In order to execute this algorithm we need a way to measure both the amount the information in outcomes of the overall data set as well as how much each feature tells us about the data set. For the first, we will use entropy, which comes from the field of information theory and encoding. Entropy is based on the question of how many bits are necessary to encode the information in a set. The more information, the higher the entropy, and the more bits required to encode that information. Although we are not encoding, the correlation between high information and high entropy suits our purposes.

Entropy Formula

To understand how much each feature tells us about the outcomes of the data set we will build on the concept of entropy to define the information gain of a feature. Each feature has multiple options, so the dataset can be partitioned based on each possible value of this feature. Once we have this partition, we can calculate the entropy of each subset of the rows of data. We define the information gain of a feature as the sum over all possible outcomes of that feature can have of the entropy of that outcome multiplied by the probability of that outcome.

Information Gain Formula

To illustrate this algorithm, I decided to relate it to the question of whether we think of a character in a novel as a hero or villain. This is interesting because I try to read at least one book a month and as I’m reading, I often find myself asking this question about characters based on the traits of the characters as well as characters I’ve read about. In order to build an interactive script for this problem, I considered 25 possible character traits that could be present. A subset of these 25 character traits will be selected and a row will be generated grading a fictional character on a scale of 0 to 3 (0 meaning that they do not possess the trait at all, 3 meaning that the trait is very strong in their personality), and users will be asked whether they think a character with the given character traits should be listed as a hero or a villain. Then there is a button at the bottom of the script with the text “Build Tree” that executes the ID3 Algorithm and shows a decision tree that could be used to reach the set of decisions given by the user.

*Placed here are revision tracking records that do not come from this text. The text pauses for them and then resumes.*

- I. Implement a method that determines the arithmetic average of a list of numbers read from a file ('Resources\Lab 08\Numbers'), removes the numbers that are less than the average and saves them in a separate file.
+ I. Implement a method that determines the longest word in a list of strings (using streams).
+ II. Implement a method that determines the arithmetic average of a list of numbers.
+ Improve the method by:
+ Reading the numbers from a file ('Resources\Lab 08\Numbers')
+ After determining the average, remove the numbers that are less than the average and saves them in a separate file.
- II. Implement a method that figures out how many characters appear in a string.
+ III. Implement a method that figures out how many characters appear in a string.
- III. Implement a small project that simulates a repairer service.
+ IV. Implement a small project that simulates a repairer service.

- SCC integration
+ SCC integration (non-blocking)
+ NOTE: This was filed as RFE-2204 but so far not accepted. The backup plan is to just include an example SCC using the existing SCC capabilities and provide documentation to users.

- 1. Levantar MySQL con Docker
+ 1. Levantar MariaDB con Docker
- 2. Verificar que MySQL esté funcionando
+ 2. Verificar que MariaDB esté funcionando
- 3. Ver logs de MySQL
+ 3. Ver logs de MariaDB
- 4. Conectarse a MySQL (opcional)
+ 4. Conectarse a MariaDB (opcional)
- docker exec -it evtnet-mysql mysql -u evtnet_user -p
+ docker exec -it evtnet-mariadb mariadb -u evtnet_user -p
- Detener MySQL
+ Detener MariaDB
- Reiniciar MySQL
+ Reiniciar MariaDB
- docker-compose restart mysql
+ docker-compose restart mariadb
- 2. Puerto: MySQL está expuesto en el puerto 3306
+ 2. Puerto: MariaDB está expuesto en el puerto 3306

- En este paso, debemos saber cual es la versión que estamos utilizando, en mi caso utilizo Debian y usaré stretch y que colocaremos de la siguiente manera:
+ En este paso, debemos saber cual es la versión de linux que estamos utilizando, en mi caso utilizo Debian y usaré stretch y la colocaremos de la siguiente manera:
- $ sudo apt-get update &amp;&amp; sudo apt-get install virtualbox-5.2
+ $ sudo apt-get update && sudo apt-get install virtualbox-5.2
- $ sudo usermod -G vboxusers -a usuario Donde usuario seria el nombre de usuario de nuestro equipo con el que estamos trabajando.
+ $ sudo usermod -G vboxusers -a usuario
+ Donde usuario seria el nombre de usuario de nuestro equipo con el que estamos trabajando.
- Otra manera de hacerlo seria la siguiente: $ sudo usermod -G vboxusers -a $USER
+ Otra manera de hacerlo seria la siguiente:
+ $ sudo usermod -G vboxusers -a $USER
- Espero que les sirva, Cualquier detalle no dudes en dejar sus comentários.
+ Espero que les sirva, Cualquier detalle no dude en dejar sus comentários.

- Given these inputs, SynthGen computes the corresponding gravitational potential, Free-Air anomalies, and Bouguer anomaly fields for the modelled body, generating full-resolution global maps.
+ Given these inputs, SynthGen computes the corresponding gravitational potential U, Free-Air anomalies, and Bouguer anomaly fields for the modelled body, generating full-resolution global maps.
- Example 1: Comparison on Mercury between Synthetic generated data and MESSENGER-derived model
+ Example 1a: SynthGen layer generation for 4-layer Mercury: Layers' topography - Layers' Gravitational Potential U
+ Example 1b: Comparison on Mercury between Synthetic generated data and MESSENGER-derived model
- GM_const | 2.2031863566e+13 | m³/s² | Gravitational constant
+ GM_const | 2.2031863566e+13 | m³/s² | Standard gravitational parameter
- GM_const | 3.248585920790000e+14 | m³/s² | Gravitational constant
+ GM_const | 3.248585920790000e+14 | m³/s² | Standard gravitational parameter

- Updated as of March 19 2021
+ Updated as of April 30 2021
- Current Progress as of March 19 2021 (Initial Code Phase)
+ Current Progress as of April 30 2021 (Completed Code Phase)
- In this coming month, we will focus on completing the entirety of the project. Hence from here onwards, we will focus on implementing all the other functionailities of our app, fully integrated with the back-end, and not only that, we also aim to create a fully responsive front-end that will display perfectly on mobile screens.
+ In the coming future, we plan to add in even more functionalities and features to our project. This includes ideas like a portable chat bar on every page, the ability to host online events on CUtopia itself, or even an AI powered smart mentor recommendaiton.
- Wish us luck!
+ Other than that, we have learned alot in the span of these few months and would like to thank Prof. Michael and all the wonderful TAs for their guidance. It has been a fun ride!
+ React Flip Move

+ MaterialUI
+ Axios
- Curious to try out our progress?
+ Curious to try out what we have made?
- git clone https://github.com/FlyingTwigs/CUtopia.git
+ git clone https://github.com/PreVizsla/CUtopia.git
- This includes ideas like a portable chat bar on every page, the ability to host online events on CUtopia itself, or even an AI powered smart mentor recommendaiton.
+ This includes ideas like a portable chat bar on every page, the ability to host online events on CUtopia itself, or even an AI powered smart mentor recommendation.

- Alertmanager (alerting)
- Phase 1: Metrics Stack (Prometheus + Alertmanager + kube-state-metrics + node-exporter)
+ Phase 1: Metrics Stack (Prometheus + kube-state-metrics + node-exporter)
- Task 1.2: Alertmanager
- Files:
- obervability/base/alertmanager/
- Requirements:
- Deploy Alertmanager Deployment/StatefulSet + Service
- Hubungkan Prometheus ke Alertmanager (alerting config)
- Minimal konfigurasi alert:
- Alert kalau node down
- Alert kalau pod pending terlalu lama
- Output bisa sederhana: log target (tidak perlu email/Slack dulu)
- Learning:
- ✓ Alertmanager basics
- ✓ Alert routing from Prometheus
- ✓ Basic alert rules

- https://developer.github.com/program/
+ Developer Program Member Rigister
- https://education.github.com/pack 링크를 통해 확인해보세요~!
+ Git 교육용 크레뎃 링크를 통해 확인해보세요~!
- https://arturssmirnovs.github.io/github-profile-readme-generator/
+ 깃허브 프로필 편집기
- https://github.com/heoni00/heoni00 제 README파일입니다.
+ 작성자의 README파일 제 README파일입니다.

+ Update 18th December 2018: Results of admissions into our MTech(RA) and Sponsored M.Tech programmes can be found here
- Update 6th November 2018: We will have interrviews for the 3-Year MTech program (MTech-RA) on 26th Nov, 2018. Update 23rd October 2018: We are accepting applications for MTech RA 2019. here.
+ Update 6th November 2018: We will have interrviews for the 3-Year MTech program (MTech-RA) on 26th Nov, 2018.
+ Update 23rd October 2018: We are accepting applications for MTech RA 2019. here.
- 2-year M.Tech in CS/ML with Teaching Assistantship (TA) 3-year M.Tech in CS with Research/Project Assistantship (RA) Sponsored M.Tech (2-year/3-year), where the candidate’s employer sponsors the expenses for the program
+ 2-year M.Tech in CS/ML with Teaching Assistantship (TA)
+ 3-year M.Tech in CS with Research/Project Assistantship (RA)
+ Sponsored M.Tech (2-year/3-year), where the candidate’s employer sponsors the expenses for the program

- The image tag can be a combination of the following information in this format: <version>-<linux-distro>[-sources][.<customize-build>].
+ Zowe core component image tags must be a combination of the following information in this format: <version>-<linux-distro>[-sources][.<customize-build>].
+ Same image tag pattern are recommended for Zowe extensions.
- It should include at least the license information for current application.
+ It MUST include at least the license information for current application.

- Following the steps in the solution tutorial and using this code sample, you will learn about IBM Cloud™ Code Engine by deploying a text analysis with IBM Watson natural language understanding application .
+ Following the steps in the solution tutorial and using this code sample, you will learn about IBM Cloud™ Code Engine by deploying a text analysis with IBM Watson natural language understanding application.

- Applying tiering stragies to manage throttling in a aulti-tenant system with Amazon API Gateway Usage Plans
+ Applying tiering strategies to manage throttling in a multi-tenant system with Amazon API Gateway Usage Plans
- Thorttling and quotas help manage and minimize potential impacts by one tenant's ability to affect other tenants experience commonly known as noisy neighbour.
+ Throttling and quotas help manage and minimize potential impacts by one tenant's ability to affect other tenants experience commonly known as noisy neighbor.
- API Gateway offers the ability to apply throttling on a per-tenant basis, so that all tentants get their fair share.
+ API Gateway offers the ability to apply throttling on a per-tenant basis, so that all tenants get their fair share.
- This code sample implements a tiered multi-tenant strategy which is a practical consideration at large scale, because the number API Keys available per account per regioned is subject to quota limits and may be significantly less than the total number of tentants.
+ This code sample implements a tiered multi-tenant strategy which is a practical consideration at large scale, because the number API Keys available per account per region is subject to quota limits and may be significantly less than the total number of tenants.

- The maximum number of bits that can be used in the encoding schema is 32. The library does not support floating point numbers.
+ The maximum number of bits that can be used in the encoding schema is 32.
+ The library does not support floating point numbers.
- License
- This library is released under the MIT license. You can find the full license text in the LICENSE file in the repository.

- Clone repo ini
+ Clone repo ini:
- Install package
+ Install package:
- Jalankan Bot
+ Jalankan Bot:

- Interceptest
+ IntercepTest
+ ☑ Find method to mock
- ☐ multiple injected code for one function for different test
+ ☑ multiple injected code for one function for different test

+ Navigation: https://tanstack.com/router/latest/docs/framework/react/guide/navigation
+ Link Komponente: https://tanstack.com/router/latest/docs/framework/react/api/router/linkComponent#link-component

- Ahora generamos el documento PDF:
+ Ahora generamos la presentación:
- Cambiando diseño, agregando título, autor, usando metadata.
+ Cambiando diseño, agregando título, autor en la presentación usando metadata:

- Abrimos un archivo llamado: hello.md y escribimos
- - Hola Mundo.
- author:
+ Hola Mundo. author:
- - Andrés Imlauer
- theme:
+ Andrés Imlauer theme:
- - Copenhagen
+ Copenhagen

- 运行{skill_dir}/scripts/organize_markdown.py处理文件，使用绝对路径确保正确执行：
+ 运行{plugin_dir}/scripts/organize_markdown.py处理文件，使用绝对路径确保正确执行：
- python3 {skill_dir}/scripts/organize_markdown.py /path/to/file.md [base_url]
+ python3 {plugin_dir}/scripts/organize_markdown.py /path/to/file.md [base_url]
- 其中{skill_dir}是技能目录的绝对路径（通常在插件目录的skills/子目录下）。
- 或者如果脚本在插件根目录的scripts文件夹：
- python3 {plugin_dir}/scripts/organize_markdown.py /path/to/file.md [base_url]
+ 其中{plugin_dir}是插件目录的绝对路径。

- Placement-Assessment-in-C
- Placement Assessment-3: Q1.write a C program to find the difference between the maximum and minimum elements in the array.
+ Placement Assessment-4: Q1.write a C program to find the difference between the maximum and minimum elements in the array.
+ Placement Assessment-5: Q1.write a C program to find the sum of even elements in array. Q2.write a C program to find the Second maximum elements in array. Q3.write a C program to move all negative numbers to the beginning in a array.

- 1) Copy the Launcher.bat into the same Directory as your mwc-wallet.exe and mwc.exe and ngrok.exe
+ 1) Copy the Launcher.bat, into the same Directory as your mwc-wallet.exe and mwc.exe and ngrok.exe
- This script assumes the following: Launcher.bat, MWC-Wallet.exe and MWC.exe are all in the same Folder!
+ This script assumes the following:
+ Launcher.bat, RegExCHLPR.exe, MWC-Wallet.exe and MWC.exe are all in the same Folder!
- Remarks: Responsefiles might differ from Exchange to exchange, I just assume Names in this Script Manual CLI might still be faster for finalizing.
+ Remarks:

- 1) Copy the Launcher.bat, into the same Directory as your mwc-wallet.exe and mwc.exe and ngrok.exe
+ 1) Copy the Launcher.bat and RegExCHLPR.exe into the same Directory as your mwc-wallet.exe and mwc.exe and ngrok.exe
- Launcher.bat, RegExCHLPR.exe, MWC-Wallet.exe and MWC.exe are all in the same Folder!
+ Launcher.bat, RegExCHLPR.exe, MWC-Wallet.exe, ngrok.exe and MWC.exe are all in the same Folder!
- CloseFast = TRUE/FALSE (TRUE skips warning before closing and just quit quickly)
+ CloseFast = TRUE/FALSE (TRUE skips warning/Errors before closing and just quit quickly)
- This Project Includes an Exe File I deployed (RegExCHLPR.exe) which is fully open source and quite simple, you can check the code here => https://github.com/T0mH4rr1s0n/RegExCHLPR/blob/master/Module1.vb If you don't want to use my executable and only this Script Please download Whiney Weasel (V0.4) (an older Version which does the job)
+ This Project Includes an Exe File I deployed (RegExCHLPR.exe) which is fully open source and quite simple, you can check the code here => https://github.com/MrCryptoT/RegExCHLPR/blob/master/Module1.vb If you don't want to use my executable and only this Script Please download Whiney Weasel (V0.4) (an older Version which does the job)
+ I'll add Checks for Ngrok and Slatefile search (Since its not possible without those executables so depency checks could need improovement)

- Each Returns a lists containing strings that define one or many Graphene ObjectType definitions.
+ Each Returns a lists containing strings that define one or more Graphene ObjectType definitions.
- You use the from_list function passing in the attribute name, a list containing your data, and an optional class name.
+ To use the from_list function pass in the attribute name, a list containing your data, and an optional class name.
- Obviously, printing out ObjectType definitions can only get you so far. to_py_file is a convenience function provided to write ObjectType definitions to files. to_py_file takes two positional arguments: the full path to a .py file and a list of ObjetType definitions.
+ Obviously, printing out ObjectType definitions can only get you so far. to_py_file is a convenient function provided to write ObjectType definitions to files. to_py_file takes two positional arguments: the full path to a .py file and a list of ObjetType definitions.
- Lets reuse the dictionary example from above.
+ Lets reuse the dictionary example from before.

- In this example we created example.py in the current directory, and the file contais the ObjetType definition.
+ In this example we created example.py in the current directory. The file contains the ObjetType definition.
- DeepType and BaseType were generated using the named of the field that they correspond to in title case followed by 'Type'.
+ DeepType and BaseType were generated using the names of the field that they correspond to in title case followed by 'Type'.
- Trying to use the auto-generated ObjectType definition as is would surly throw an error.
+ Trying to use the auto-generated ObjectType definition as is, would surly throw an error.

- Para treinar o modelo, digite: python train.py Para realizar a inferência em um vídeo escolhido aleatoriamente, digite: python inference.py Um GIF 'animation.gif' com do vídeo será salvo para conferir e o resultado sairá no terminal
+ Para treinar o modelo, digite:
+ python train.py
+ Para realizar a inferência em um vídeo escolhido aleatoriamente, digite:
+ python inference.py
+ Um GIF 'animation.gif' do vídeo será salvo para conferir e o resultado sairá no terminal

The possible features are:
Abstract, Adaptable, Aggressive, Ambition, Anxiety, Artistic, Cautious, Decisive, Honesty, Dutiful, Fitness, Intellect, Independent, Introverted, Lively, Open-minded, Orderly, Paranoid, Perfectionist, Romantic, Sensitive, Stable, Tension, Warmth and Wealthy

Once users select the option to build the tree, there will be several links outlining each step in the process to build this tree. These links will allow for users to expand the information relating to that step and minimize that information when done. Hopefully this will help users to understand each step more. I must say that as much fun as it has been writing this program, there were several questions when trying to explain it to others. Hopefully users get as much fun from using this tool as I had in creating it. As always feel free to contact me with any comments and or questions.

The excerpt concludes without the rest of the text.